I have a 3 year old daughter. She does not mingle much with anyone. She is very happy when alone. She goes cycling to the garden every evening with my maid. But she prefers staying away from other children. I’m worried as to why she doesn’t like being with other kids. A few relatives recommended me to put her in a preschool. Is this the right age? Will this help? If yes, can anyone please suggest a good preschool.
I don't think that you have any thing to worry about, it takes most children a little time to adjust to being around other children, especially, if some play differently or rougher that your daughter does.
3 is a great age to begin allowing your child to interact with other children and begin to follow instruction and listen to adults. I personally, am not a big fan of preschools and believe that Mother Knows Best, you can teach your child all the basics and build a bonding relationship and make memories that will last a lifetime.
My suggestions, check with your local library to see if they offer a "Story Time Program" for preschool aged children. I've participated for 5 years now, and highly recommend it. It's free, they meet once a week for stories, crafts, activities, song & dance, snacks and it allows the children to learn to "pay attention" and be with other children their age in a controlled environment.

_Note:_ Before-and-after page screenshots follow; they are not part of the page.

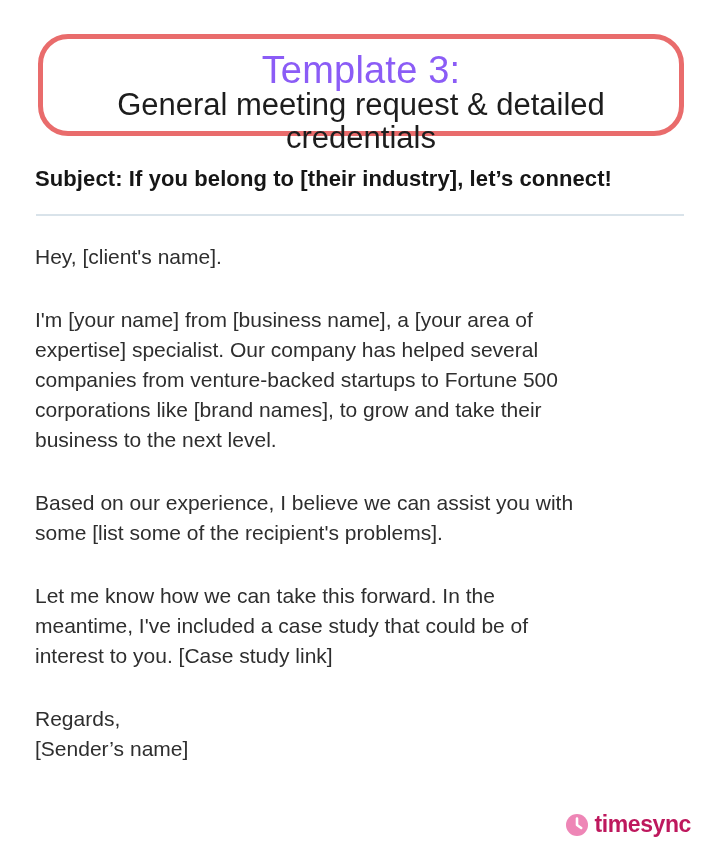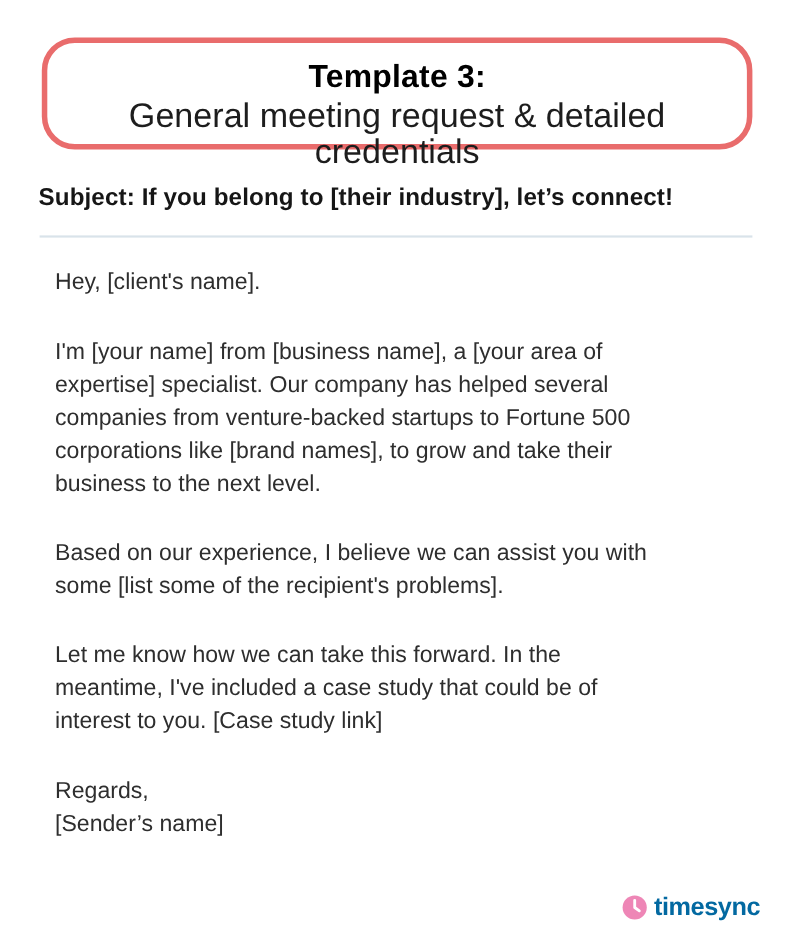"Template 3:" .header-title { color: #000000 -> #8b5cf6; font-size: 29px -> 38px; font-weight: 700 -> 400 }
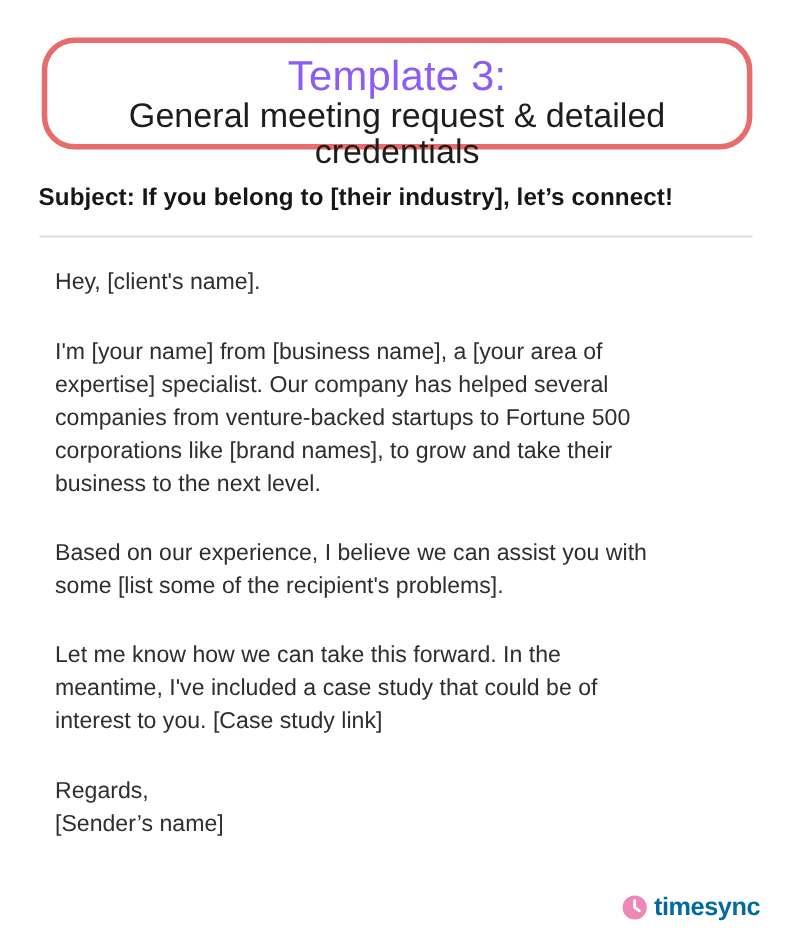"Hey, [client's name]." .email-body p { margin: 0 0 33px 15px -> 0 0 33px 0 }
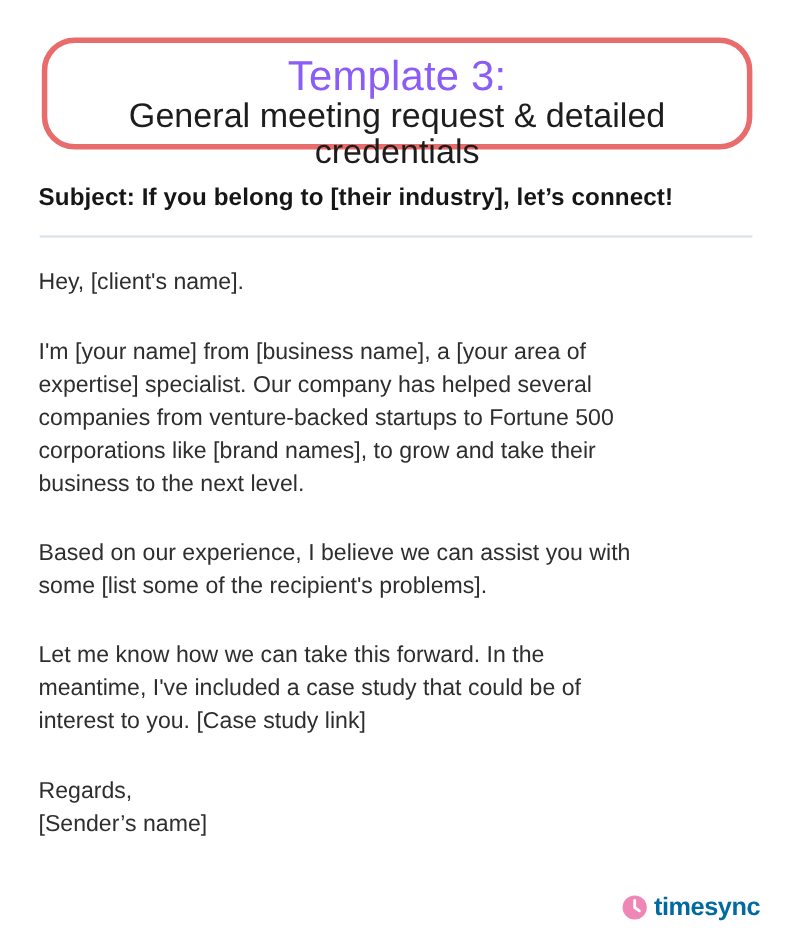"timesync" .brand-logo .logo-text { color: #0369a1 -> #be185d }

Also, you may want to check for local programs such as ballet/tap dancing. My daughter began ballet & tap when she just had turned 3 and it was also a great experience for her, she made friends, had fun, learned to take instruction and at the end of the year they have a public recital which was really great for her confidence.
Other suggestions are to look for preschool fitness programs in your area, swimming lessons, yoga classes & more and you can find many of these at the YMCA. This too is a controlled environment that will care for your child, allow her to be part of a group and build her confidence.
I feel that by involving your child in activities with other children is a far better experience than to send them off to preschool...they are going to be in school for 13 years +, so it is more beneficial to the child at the age of 3,4 and possibly 5 to have a chance to be a child and meanwhile gain skills, build confidence, play, have fun with you. They grow up so fast, so enjoy your little one now!
Every child is a little different, but I do believe preschool is very helpful for most children. Some children are very gregarious and welcome the chance to interact. Other children, like yours, take a little longer to become comfortable with new friends, and need time to learn how to join a group. As a former 1st grade teacher, and current preschool teacher, I've seen children who didn't have preschool or other social opportunities before beginning school, and who just don't know how to manage those interactions. I recommend giving your child the opportunity to play and learn with other children, whether that's in a preschool environment, or in ballet/library/sports as someone else suggested. 3 is definitely a good age to start. Investigate the preschool options close to you, check with other parents and find out what they can recommend. Education.com has articles to help you know what to look for in a quality preschool. Visit several, and take your child to the ones you think sound most promising. Don't forget home based care - it usually involves smaller groups of children, which may be more comfortable for a reserved child. Follow your gut feeling about which is best for you and your child, you'll know when the fit feels right.
I certainly seems reasonably to try preschool at this point. But maybe start slow. Don't jump in with full days, 5 days a weeks. Maybe a couple times a week for a couple hours and see how it goes. And when she first starts see if you can stay with her for a bit before you leave to help with the transition.